Myocarditis is a disease of the myocardium caused by various infectious (or non-infectious) factors. “Definite” diagnosis of myocarditis is made by a combination of histological, immunohistochemical and immunological criteria (myocardial biopsy is required). However, in the vast majority of cases the working diagnosis is the so-called a “possible” diagnosis based on patient’s clinical presentation (signs and symptoms), laboratory (myocardial necrosis markers), imaging and electrocardiographic findings. In clinical routine, the main diagnostic test is magnetic resonance imaging (MRI) of the heart (CMR) in which a characteristic pattern is identified.

Viral infections are the leading cause of myocarditis. It used to be due to adenoviruses or enteroviruses (eg Cocsakie). Viral myocarditis is now thought to be more commonly caused by herpetoviruses (eg HHV-6, CMV) and parvo B-19 virus (parvoB19). In addition, it should be noted that coronaviruses (eg SARS-CoV-2) can also cause myocarditis – although myocardial injury in COVID-19 may have multiple causes.

The exact mechanism of myocardial injury in cases of viral myocarditis has not been fully elucidated. There are some theoretical hypotheses, with the predominant one being the immune response to the infectious agent. If the reaction of the organism successfully leads to the complete removal of the virus from the myocardium, then the adverse consequences are gradually reversed. Still, if this is not possible, then a persistent inflammatory response may eventually lead to fibrosis, dilatation and remodeling of the left ventricle increasing the possibility of dilated cardiomyopathy. Given that myocardial involvement in the case of a viral infection does not occur in everyone, along with the observation that same-family members suffer more frequently, indicates that there is a genetic substrate in those who are eventually infected.

Treatment of myocarditis involves avoidance of any intense physical activity (non-compliance with this may result in an increased in viral load and increased in mortality). Exercise abstinence is recommended for all patients for 6 months from diagnosis. If cardiac function is normal after this time, the patient is monitored periodically at sparse intervals for up to 3 years after the episode to rule out late complications (dilated cardiomyopathy or heart failure with a normal left ventricular ejection fraction).
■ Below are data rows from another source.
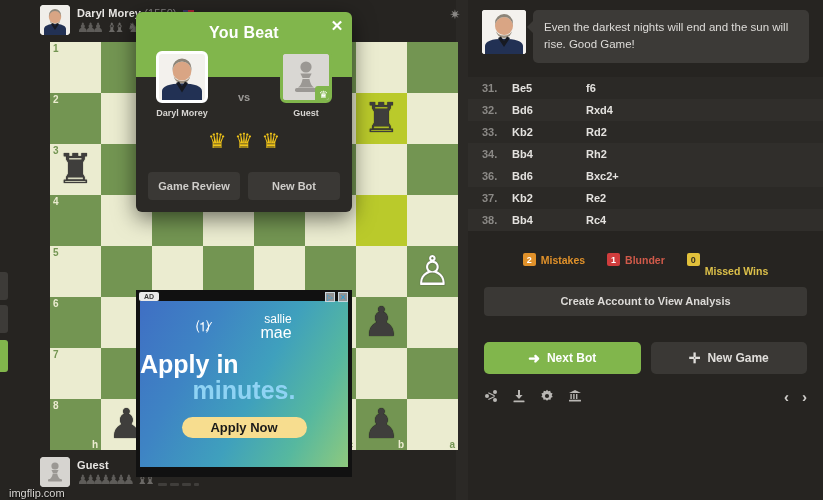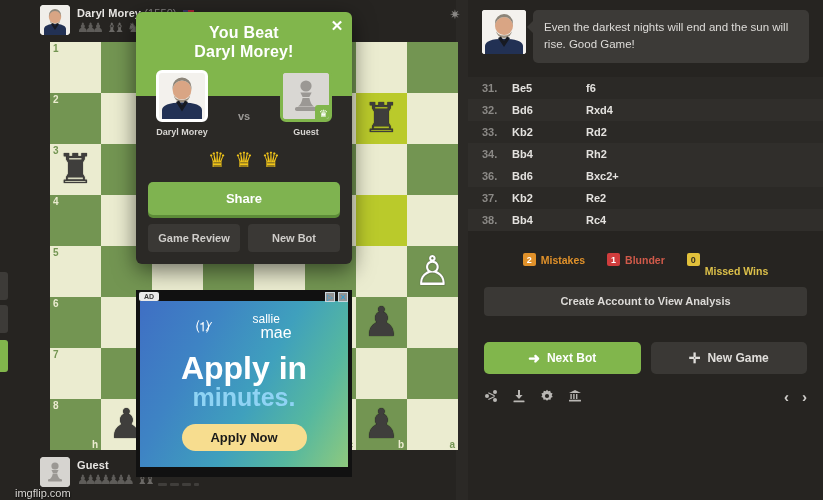--- a/index.html
+++ b/index.html
@@ -341,7 +341,6 @@
       <div class="modal-close">✕</div>
       <div class="modal-title">
         <div>You Beat</div>
-        <div>Daryl Morey!</div>
       </div>
     </div>
 

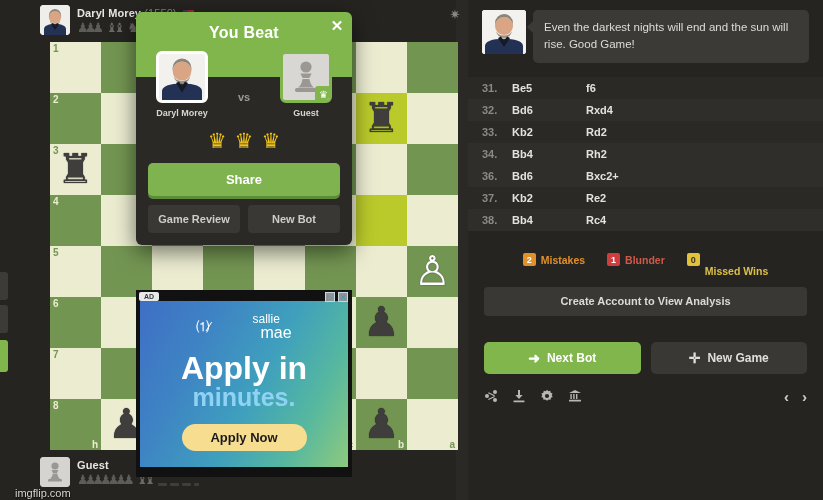--- a/index.html
+++ b/index.html
@@ -385,7 +385,6 @@
     </div>
 
     <div class="modal-btns">
-      <button class="btn-share">Share</button>
       <div class="btn-row">
         <button class="btn-dark">Game Review</button>
         <button class="btn-dark">New Bot</button>

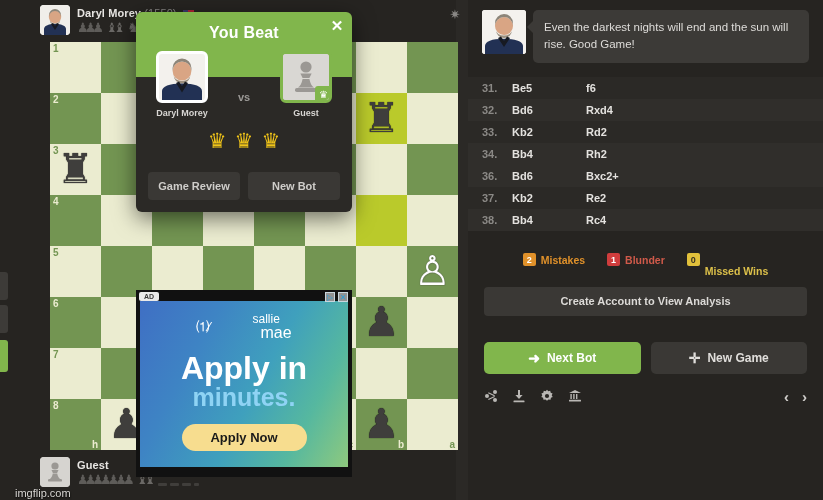--- a/index.html
+++ b/index.html
@@ -92,7 +92,7 @@
              background: linear-gradient(118deg,#3f6fc4 0%, #3e84c4 28%, #3fa0bd 55%, #56b89f 78%, #8ec97e 100%); }
   .ad-logo { display: flex; align-items: center; justify-content: center; gap: 4px; padding-top: 12px; color: #fff; }
   .ad-logo .bars { font-size: 13px; letter-spacing: -1px; font-weight: 300; }
-  .ad-logo .txt { font-size: 12px; line-height: 1; text-align: left; font-weight: 300; margin-left: 39px; }
+  .ad-logo .txt { font-size: 12px; line-height: 1; text-align: right; font-weight: 300; margin-left: 39px; }
   .ad-logo .txt i { font-style: normal; display: block; font-size: 12px; }
   .ad-logo .txt b { font-weight: 300; font-size: 16px; display: block; margin-left: 8px; }
   .ad-h1 { text-align: center; margin-top: 11px; font-size: 32px; font-weight: bold; color: #fff; line-height: 1.02; }

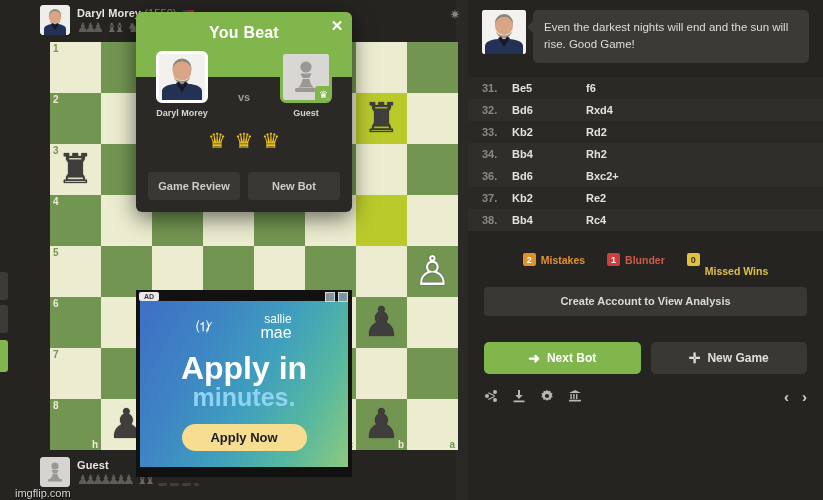--- a/index.html
+++ b/index.html
@@ -95,7 +95,7 @@
   .ad-logo .txt { font-size: 12px; line-height: 1; text-align: right; font-weight: 300; margin-left: 39px; }
   .ad-logo .txt i { font-style: normal; display: block; font-size: 12px; }
   .ad-logo .txt b { font-weight: 300; font-size: 16px; display: block; margin-left: 8px; }
-  .ad-h1 { text-align: center; margin-top: 11px; font-size: 32px; font-weight: bold; color: #fff; line-height: 1.02; }
+  .ad-h1 { text-align: left; margin-top: 11px; font-size: 25px; font-weight: bold; color: #fff; line-height: 1.02; }
   .ad-h2 { text-align: center; font-size: 25px; font-weight: bold; color: #8fd3f4; line-height: 1.02; }
   .ad-cta { display: block; margin: 14px auto 0; width: 125px; height: 27px; border: none; border-radius: 16px;
             background: #f7dd8f; color: #1a1a1a; font-family: inherit; font-size: 13px; font-weight: bold; cursor: pointer; }

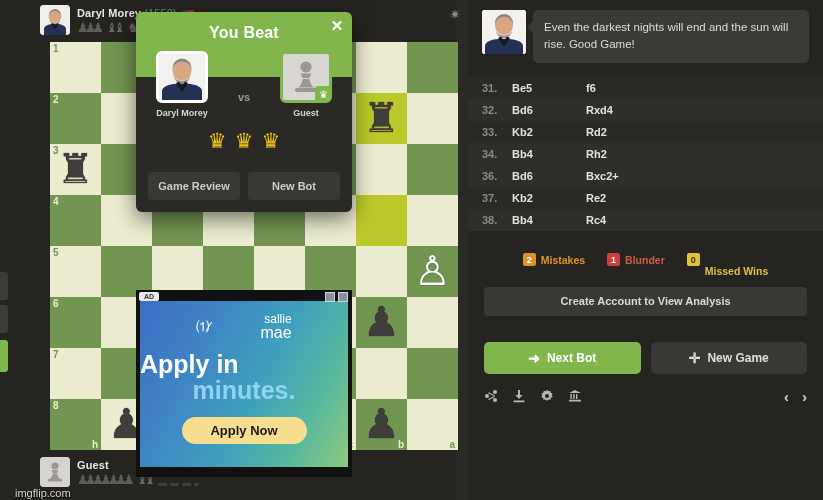--- a/index.html
+++ b/index.html
@@ -97,7 +97,7 @@
   .ad-logo .txt b { font-weight: 300; font-size: 16px; display: block; margin-left: 8px; }
   .ad-h1 { text-align: left; margin-top: 11px; font-size: 25px; font-weight: bold; color: #fff; line-height: 1.02; }
   .ad-h2 { text-align: center; font-size: 25px; font-weight: bold; color: #8fd3f4; line-height: 1.02; }
-  .ad-cta { display: block; margin: 14px auto 0; width: 125px; height: 27px; border: none; border-radius: 16px;
+  .ad-cta { display: block; margin: 14px auto 0; width: 125px; height: 21px; border: none; border-radius: 16px;
             background: #f7dd8f; color: #1a1a1a; font-family: inherit; font-size: 13px; font-weight: bold; cursor: pointer; }
 
   

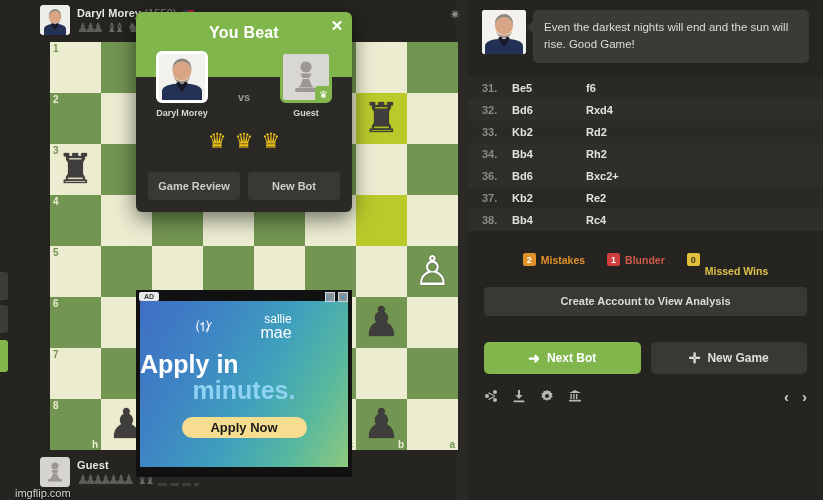--- a/index.html
+++ b/index.html
@@ -149,7 +149,7 @@
   .navs { display: flex; gap: 13px; }
   .nav { color: #cfcdca; font-size: 15px; cursor: pointer; font-weight: bold; }
 
-  .watermark { position: absolute; left: 15px; bottom: 1px; font-size: 11px; color: #d8d6d3;
+  .watermark { position: absolute; left: 9px; bottom: 1px; font-size: 11px; color: #d8d6d3;
                text-shadow: 0 1px 2px #000; z-index: 30; }
   svg { display: block; }
 </style>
Pharmaceutical treatments depends on patient’s clinical presentation and local protocols. In the case thata decrease in left ventricular ejection fraction is observed, appropriate medication is administered (β-adrenergic blockers, angiotensin converting enzyme inhibitors, diuretics, saline inhibitors). For those patients in whom left ventricular ejection fraction remains normal, there is no consensus on the benefit of using the abovementioned treatment, with the possible exception of β-blockers.